All of these benefits could have been expected to lead to widespread adoption of TSLs in underground mines, but this has not transpired. The reason appears to be scepticism of mining operators regarding the actual performance of TSLs. Some mining companies are sceptical of new technology, particularly where safety is concerned, and have found that benefits claimed for TSLs were not observed in the field. Research has been carried out to understand the reasons behind these discrepancies, and possibly to find solutions for effective utilization (Kanda and Stacey, 2019; Guner and Ozturk, 2018, 2016; Boeg-Jensen and Swan, 2014). Based on industry reaction regarding TSL performance (Kanda and Stacey, 2019), it is believed that laboratory tests on TSLs should be carried out under environmental conditions similar to those in which TSL areal support is expected to be used, therefore enabling selection of the most appropriate TSL. To date, this has not been done, since laboratory tests are generally performed under room temperature and humidity conditions.
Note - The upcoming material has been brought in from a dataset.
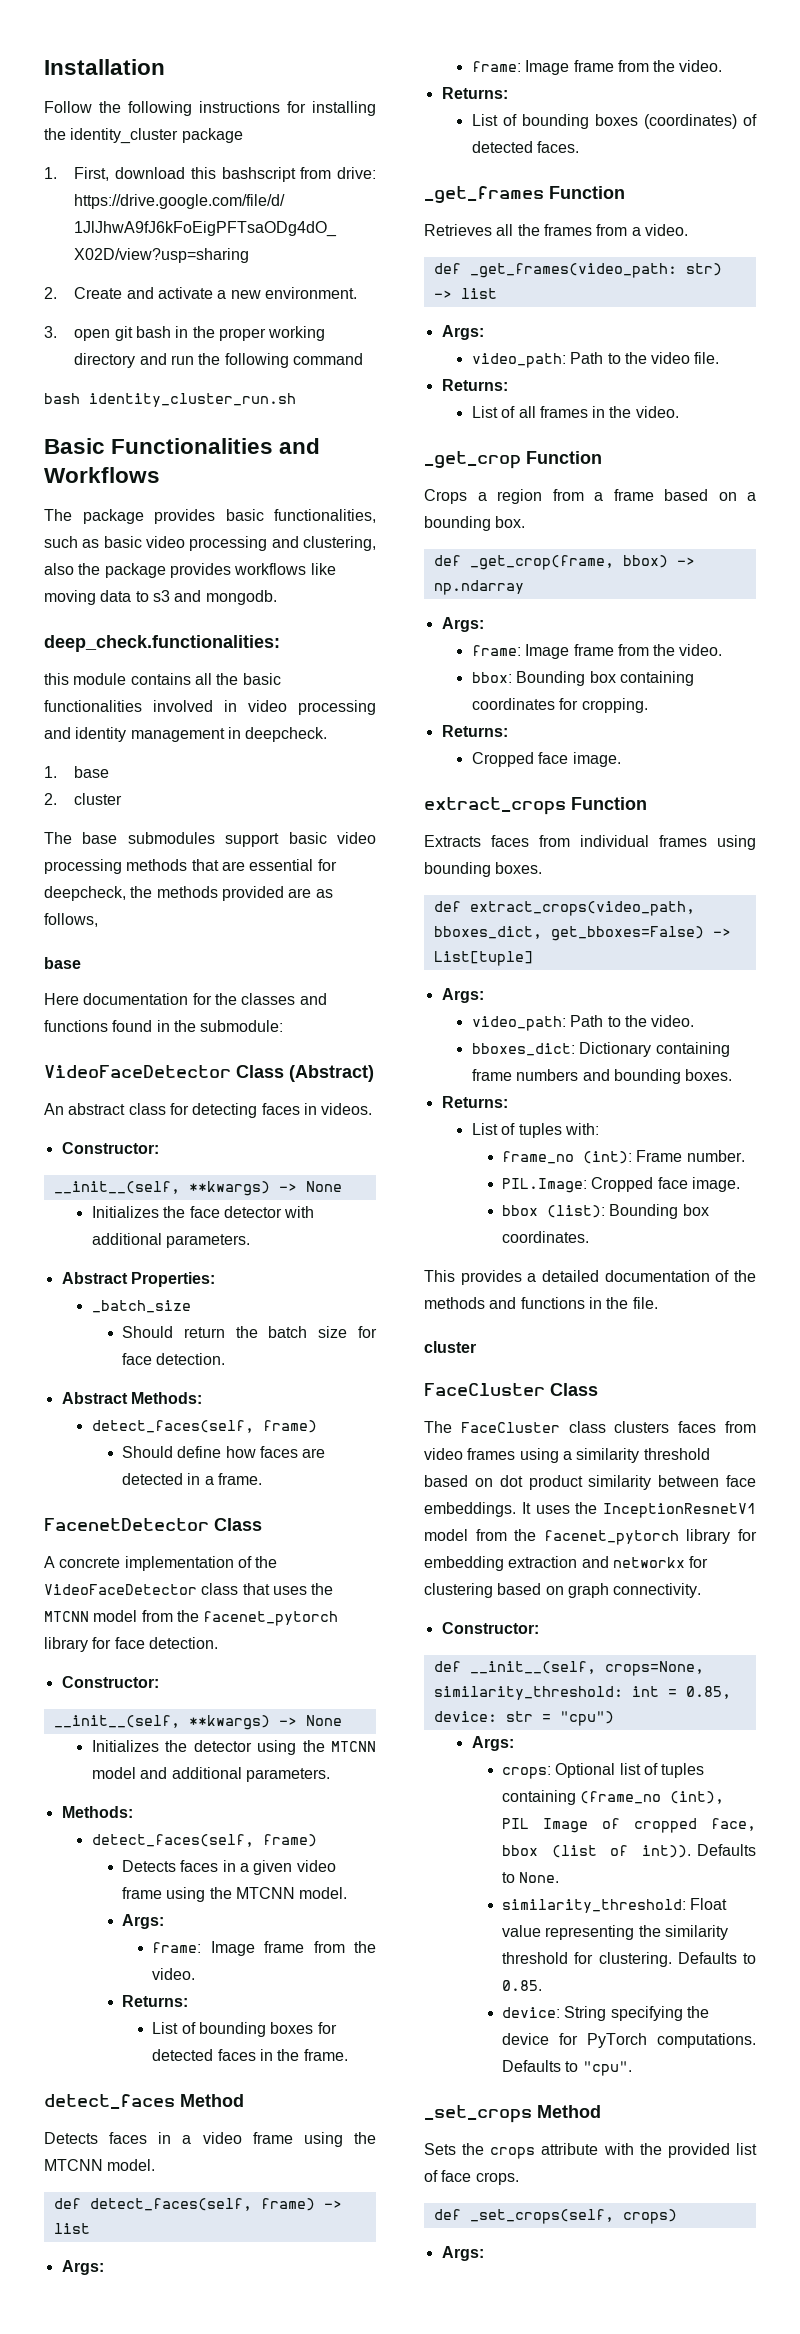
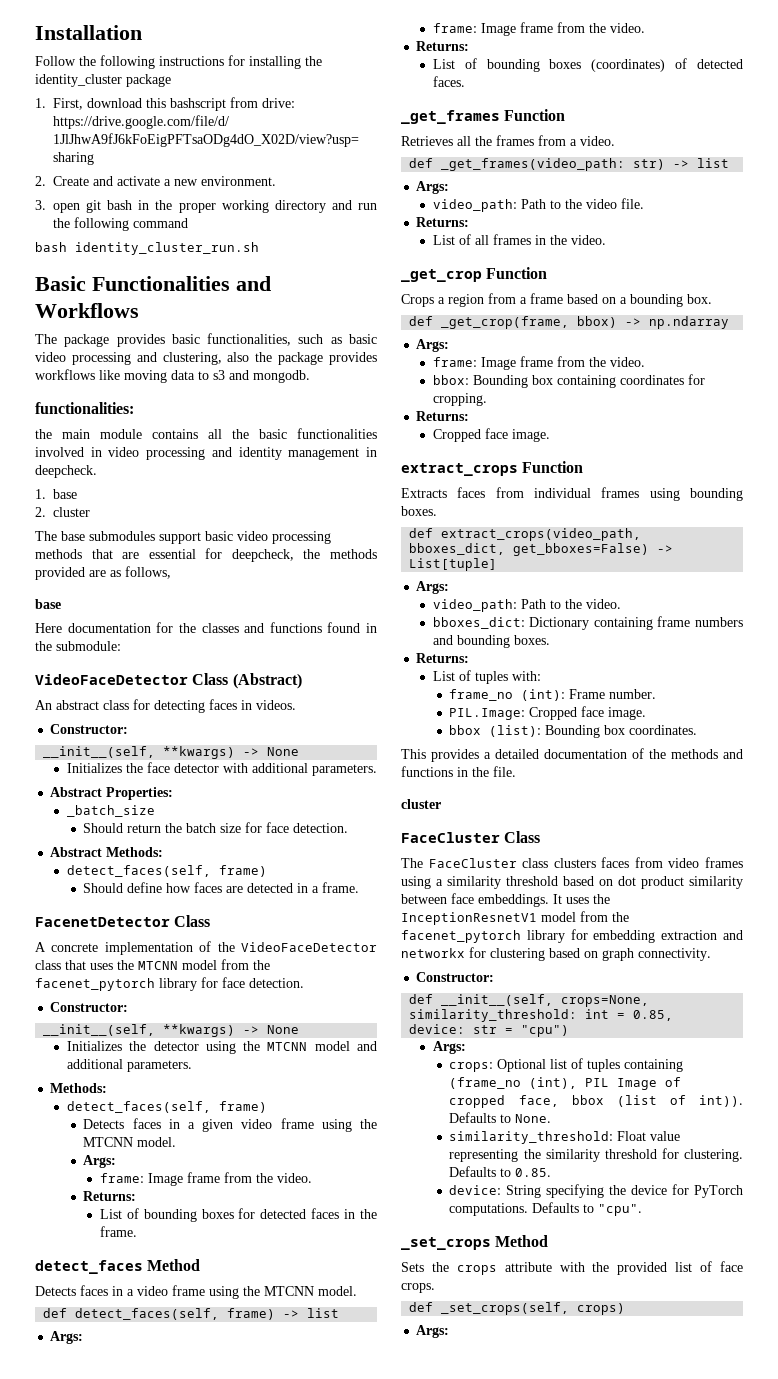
- deep_check.functionalities:
- this module contains all the basic functionalities involved in video processing and identity management in deepcheck.
+ functionalities:
+ the main module contains all the basic functionalities involved in video processing and identity management in deepcheck.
A programme of tensile tests on TSL materials under a range of environmental conditions demonstrated that mine-like conditions could severely degrade the performance of TSLs, and therefore lead to misjudgement of their real performance (Kanda and Stacey, 2019). However, in practice, a TSL does not act as a stand-alone material, but operates as a coating on the rock mass or on shotcrete. The research described in this paper aims to assess TSL behaviour in humid and high-temperature conditions when used as a coating. To achieve this, Brazilian indirect tensile (BIT) tests were carried out using shotcrete discs as a substrate, coated with the TSL materials, thus extending the research carried out by Mpunzi et al. (2015). Another important parameter to be investigated in the trials was the period of exposure to the environmental conditions after initial specimen preparation. This period should be longer than the commonly-used curing period of 28 days. The results for different environmental conditions will be compared with those carried out under the room conditions in which TSLs have been tested to date.

 

Effect of atmospheric conditions on coated BIT specimens

Research published by Kanda and Stacey (2019) on this topic suggests that TSL uniaxial tensile strength (UTS) is sensitive to humidity and a combination of high humidity and temperature conditions. That research was motivated by the logical observation that the testing environment should match the field conditions in which the TSL is to be applied. One of the fundamental bases for this research relied on the suggestions from Osswald (2015) that polymeric material behaviour over time is temperature-related and could be explained through the Boltzmann superposition principle. This principle stipulates that in the linear viscoelastic regime, the strain (stress) responses to successive stress (strain) actions are cumulative. Kanda and Stacey (2020) described the results of a programme of UTS testing of TSLs in a range of environmental conditions. As in that programme, the current work will assess the effect of different environmental conditions on the tensile strength behaviour of TSL-coated shotcrete discs. In addition, the liners' adherence behaviour on the substrates will be evaluated. TSLs are expected to contribute to resisting or smoothing crack expansion through their bonding characteristics and high tensile strength properties (Boeg-Jensen and Swan, 2014).

 

Laboratory testing and results

TSL characteristics

Three different TSLs were assessed through the Brazilian indirect tensile (BIT) test. For reasons of confidentiality they are referred to as TSL1, TSL2, and TSL3. Their characteristics are provided in Table I.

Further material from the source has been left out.